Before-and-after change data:
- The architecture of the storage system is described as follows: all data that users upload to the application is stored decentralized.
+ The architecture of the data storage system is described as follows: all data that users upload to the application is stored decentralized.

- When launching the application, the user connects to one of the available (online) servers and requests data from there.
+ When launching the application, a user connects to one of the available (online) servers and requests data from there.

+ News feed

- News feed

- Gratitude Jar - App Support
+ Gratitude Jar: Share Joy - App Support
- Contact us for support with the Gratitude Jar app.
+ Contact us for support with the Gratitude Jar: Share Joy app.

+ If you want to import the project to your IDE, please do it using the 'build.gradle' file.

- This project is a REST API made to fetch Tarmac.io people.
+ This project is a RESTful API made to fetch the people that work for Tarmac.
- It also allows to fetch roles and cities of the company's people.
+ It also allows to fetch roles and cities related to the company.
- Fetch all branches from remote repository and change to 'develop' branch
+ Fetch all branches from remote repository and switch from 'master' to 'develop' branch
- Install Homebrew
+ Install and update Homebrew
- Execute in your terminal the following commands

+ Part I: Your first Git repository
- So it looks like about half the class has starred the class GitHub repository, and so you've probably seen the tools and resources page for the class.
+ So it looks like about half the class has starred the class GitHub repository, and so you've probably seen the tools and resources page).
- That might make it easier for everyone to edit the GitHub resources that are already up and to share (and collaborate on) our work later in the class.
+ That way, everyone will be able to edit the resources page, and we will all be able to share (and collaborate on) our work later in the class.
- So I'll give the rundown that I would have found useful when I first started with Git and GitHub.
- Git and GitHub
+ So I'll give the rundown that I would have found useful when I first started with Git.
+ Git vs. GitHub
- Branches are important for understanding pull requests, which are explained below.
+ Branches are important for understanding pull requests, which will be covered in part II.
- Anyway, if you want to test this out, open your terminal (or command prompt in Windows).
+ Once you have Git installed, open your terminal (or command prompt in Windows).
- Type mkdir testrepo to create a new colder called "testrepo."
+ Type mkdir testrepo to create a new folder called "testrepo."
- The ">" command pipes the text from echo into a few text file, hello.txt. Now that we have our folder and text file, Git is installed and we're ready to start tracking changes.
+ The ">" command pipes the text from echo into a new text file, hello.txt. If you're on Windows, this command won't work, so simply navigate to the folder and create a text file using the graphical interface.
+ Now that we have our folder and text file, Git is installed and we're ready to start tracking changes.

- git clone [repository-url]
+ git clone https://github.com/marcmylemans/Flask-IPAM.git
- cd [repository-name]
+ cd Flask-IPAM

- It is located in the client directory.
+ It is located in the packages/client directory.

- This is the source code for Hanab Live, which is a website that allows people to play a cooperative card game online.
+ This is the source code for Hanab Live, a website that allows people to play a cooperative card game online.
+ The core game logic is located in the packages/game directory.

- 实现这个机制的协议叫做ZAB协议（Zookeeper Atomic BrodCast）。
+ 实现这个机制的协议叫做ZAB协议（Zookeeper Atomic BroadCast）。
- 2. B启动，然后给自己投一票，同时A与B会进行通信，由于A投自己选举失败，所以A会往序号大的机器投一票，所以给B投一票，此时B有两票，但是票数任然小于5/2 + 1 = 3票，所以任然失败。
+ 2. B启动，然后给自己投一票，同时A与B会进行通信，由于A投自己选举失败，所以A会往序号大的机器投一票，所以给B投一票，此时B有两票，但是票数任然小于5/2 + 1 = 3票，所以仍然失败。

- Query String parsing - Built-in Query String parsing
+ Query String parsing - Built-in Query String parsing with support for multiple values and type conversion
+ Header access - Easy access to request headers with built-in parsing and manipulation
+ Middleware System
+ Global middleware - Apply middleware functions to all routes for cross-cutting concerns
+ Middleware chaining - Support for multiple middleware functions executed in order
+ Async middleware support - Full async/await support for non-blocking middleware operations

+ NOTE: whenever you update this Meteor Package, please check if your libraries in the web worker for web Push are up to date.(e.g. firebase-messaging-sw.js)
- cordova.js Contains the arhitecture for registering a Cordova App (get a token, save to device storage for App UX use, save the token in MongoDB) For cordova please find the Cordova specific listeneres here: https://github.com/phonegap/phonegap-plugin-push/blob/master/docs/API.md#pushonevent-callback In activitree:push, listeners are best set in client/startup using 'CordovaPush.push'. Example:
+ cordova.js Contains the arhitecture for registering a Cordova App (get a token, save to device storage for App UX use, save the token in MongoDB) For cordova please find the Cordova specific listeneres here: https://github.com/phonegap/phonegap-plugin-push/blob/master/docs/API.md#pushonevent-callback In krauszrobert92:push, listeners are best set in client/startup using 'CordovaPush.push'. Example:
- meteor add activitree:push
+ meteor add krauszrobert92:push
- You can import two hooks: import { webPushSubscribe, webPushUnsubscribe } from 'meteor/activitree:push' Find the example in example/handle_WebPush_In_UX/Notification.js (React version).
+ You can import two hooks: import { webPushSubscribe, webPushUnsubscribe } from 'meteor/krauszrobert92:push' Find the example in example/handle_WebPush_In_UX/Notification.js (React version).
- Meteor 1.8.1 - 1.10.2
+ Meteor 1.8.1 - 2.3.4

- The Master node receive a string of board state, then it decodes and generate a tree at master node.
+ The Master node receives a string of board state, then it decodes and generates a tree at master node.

Your assignment =
Look above for the line holding "Hanab Live, a", then set down exactly that line and every line after it up to and including the line holding "1 = 3票，所以任然失败。", with nothing else.

Response to this task =
+ This is the source code for Hanab Live, a website that allows people to play a cooperative card game online.
+ The core game logic is located in the packages/game directory.

- 实现这个机制的协议叫做ZAB协议（Zookeeper Atomic BrodCast）。
+ 实现这个机制的协议叫做ZAB协议（Zookeeper Atomic BroadCast）。
- 2. B启动，然后给自己投一票，同时A与B会进行通信，由于A投自己选举失败，所以A会往序号大的机器投一票，所以给B投一票，此时B有两票，但是票数任然小于5/2 + 1 = 3票，所以任然失败。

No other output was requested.